YOUR OBJECTIVE
The material below contains a line with "[57,684,356,695] [78,698,266,708] [78,718,344,729]" and a line with "(253, 920) none". Copy exactly those two lines and all lines between them.

INFORMATION

┌──

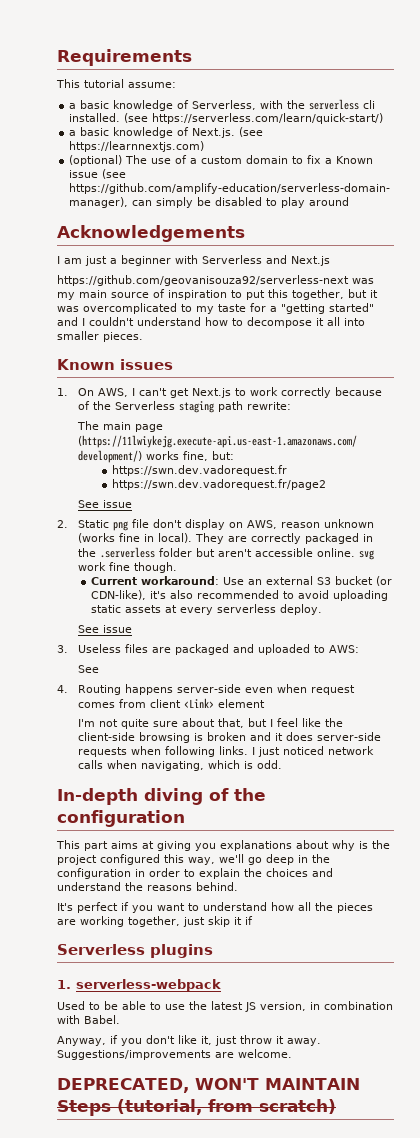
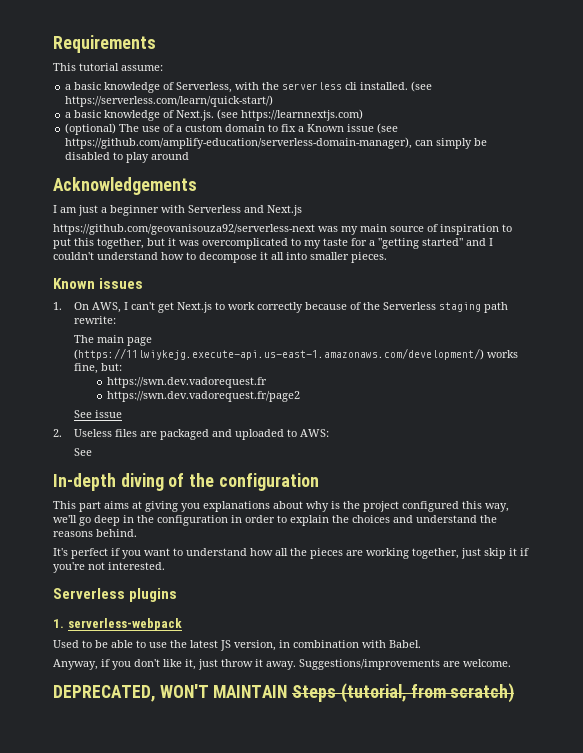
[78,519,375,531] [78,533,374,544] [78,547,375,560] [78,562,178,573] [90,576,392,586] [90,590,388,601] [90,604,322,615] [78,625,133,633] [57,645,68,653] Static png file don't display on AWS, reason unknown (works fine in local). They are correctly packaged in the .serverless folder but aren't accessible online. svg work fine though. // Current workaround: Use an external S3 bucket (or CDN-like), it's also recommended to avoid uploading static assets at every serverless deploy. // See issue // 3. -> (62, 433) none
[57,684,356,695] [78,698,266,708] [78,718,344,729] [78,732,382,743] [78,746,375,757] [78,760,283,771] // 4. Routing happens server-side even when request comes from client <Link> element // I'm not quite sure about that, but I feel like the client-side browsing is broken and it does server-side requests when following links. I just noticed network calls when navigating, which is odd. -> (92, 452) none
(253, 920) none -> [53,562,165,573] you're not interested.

└──
┌──

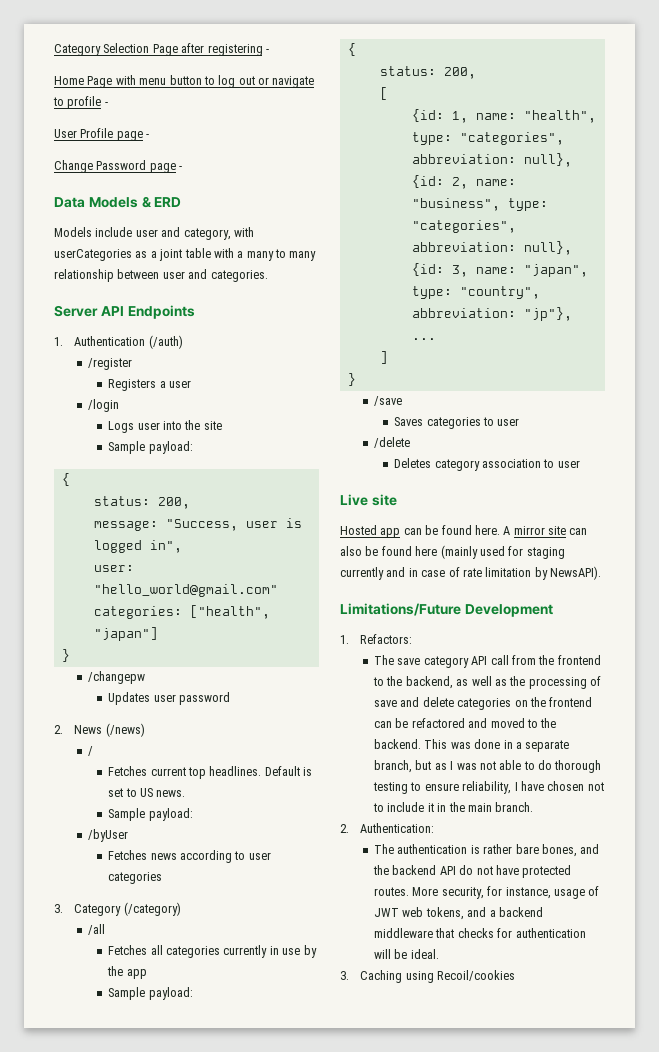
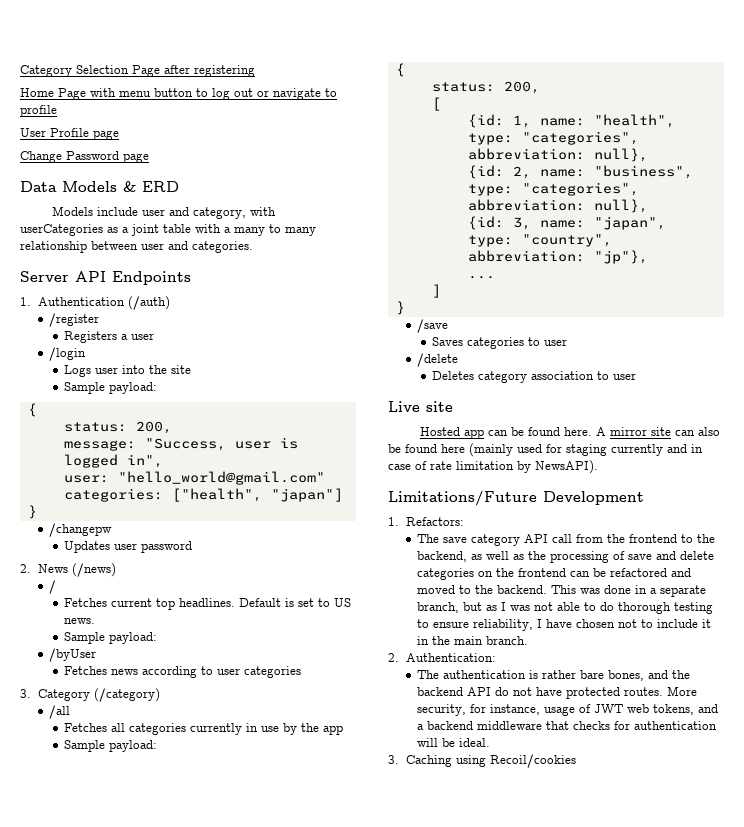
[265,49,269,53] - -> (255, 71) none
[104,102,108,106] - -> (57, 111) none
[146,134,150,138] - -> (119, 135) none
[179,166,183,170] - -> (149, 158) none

└──

YOUR SOLUTION
[57,684,356,695] [78,698,266,708] [78,718,344,729] [78,732,382,743] [78,746,375,757] [78,760,283,771] // 4. Routing happens server-side even when request comes from client <Link> element // I'm not quite sure about that, but I feel like the client-side browsing is broken and it does server-side requests when following links. I just noticed network calls when navigating, which is odd. -> (92, 452) none
(253, 920) none -> [53,562,165,573] you're not interested.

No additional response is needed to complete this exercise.